Created stat group ExecuteCPUStats in BaseCPU and moved stats from the
simple and minor cpu models.
The stats moved from SimpleCPU are dcacheStallCycles,
icacheStallCycles, numCCRegReads, numCCRegWrites, numFpAluAccesses,
numFpRegReads, numFpRegWrites, numIntAluAccesses, numIntRegReads,
numIntRegWrites, numMemRefs, numMiscRegReads, numMiscRegWrites,
numVecAluAccesses, numVecPredRegReads, numVecPredRegWrites,
numVecRegReads, numVecRegWrites.
The stat moved from MinorCPU is numDiscardedOps.
Also, ccRegfileReads, ccRegfileWrites, fpRegfileReads, fpRegfileWrites,
intRegfileReads, intRegfileWrites, miscRegfileReads, miscRegfileWrites,
vecPredRegfileReads, vecPredRegfileWrites, vecRegfileReads,
and vecRegfileWrites are removed from cpu.hh and cpu.cc in O3CPU. The
corresponding stats in BaseCPU::ExecuteCPUStats are used instead.

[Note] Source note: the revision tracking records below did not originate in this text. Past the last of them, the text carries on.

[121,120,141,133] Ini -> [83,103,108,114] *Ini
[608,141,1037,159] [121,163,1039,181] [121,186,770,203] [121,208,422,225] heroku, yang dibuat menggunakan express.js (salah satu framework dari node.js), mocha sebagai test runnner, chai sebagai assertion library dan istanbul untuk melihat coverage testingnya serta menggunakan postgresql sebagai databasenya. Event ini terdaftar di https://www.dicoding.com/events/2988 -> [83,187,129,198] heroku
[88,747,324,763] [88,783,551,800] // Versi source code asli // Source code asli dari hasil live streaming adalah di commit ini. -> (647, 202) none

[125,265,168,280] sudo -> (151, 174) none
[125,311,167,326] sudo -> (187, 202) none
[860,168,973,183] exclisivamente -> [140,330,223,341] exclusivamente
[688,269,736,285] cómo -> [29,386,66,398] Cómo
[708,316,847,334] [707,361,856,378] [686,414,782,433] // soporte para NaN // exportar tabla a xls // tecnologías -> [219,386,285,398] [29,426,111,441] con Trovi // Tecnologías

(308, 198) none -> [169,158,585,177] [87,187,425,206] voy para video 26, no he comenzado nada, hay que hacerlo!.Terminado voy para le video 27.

Changed the getReg, getWritableReg, and setReg functions in the O3 CPU
object to take the thread ID as a parameter. This is because the stats
in base are stored in vectors that are indexed by thread ID.

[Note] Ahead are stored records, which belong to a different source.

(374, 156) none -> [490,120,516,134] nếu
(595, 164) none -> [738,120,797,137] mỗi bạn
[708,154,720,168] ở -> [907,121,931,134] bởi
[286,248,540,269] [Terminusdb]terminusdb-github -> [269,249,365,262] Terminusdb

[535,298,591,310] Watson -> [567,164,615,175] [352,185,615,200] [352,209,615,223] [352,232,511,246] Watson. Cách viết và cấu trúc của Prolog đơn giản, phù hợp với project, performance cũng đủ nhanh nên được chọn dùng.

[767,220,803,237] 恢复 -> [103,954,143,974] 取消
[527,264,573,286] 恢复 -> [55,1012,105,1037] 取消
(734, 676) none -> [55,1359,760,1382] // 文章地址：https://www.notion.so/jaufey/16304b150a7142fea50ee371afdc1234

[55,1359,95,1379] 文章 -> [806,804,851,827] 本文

Change-Id: I801c5ceb4c70b7b281127569f11c6ee98f614b27
Reviewed-on: https://gem5-review.googlesource.com/c/public/gem5/+/67390
Maintainer: Bobby Bruce <bbruce@ucdavis.edu>
Reviewed-by: Bobby Bruce <bbruce@ucdavis.edu>
Tested-by: kokoro <noreply+kokoro@google.com>
This summarizes a series of changes to move general Simple, Minor,
O3 CPU stats to BaseCPU. This commit focuses on moving numBranches
from SimpleCPU to the FetchCPUStats in the BaseCPU, and
numFetchSuspends from MinorCPU into FetchCPUStats. More general
information about this relation chain is below
1. Summary:
Moved general CPU stats found across Simple, Minor, and O3 CPU models
into BaseCPU through new stat groups. The stat groups are
FetchCPUStats, ExecuteCPUStats, and CommitCPUStats. Implemented the
committedControl stat vector found in MinorCPU for Simple and O3 CPU.

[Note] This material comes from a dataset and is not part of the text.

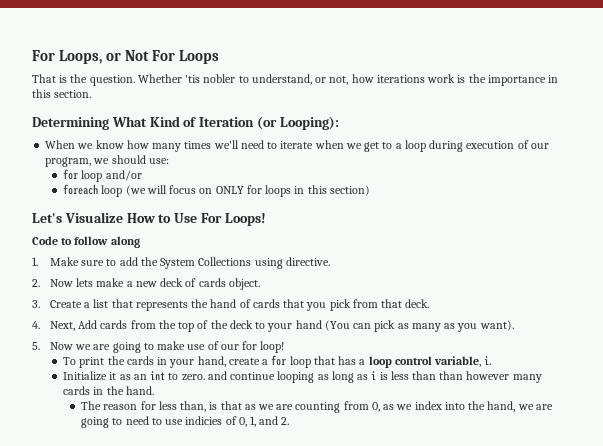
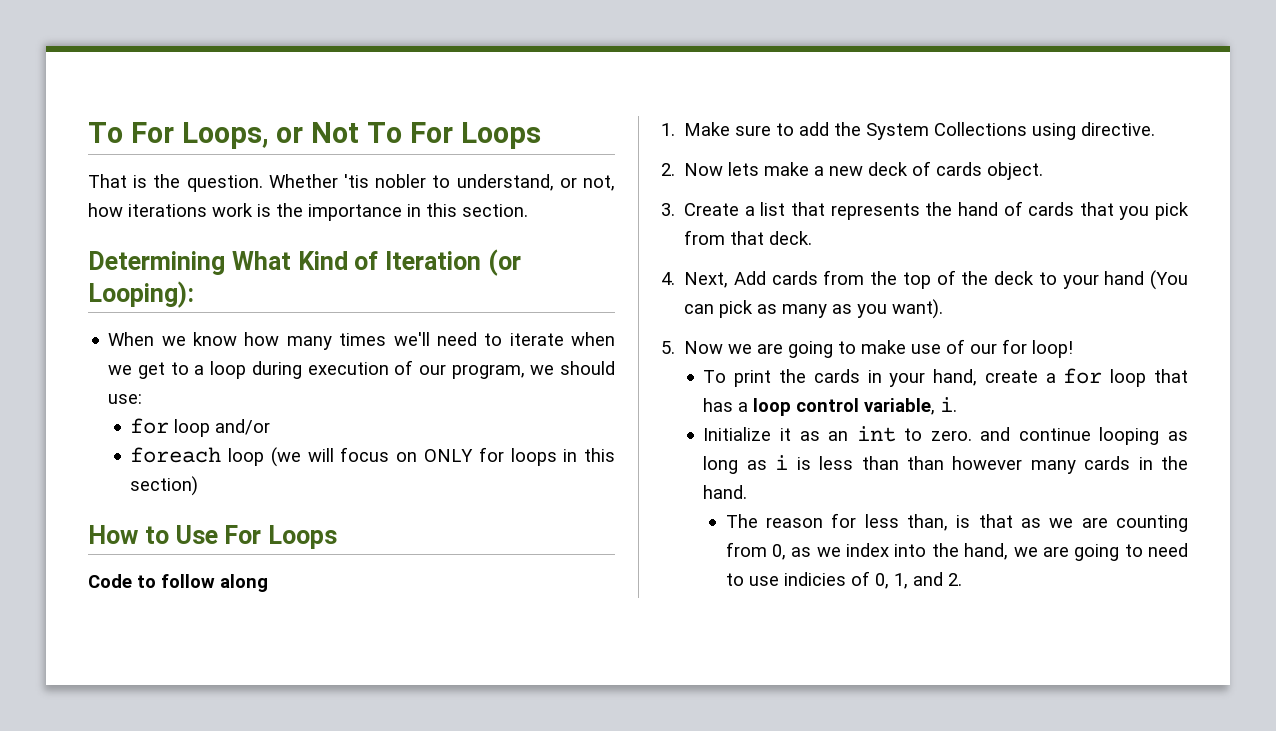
(32, 55) none -> [88,122,123,143] To
(150, 55) none -> [367,122,403,143] To
[32,212,123,223] Let's Visualize -> (199, 486) none
[224,213,266,226] Loops! -> [268,525,337,549] Loops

Implemented the numStoreInsts stat found in SimpleCPU for O3CPU. IPC
and CPI stats are now tracked at the core and thread level in BaseCPU
and are made universal for simple, minor, o3, and kvm CPUs. Duplicate
stats across the models are merged into a single stat in BaseCPU under
the same stat name. This change does not implement every general level
stat moved to BaseCPU for every model.
2. Stat API Changes
a. SimpleCPU:
statExecutedInstType vector unified into committedInstType
numCondCtrlInsts unified into committedControl::isControl
b. O3CPU:
i. Fetch Stage
branches in fetch unified into with numBranches
rate renamed to fetchRate
insts unified into with numInsts
ii. Execute Stage
Regfile stats unified into base with use of Simple's stat naming
numRefs in IEW unified into numMemRefs
numRate from IEW renamed to instRate
iii. Commit Stage
committedInsts is renamed to numInstsNotNOP
committedOps is renamed to numOpsNotNOP
instsCommitted is unified into numInsts
opsCommitted is unified into numOps
branches is unified into committedControl::isControl
floating is unified into numFpInsts
integer is unified into numIntInsts
loads is unified into numLoadInsts
memRefs is renamed to numMemRefs
vectorInstructions is unified into numVecInsts
3. Details:
Created three stat groups in BaseCPU. FetchCPUStats track statistics
related to the fetch stage. ExecuteCPUStats track statistics related
to the execute stage. CommitCPUStats track statistics related to the
commit stage.
There are three vectors in Base that store unique pointers to per
thread instances of these stat groups. The stat group pointer for
thread i is accessible at index i of one of these vectors. For example,
stat numCCRegReads of the execute stage for thread 0 can be accessed
with executeStats[0]->numCCRegReads. The stats.txt output will print the
thread ID of the stat group. For example, numVecRegReads on thread 0
of a single core prints as
"board.processor.cores.core.executeStats0.numVecRegReads".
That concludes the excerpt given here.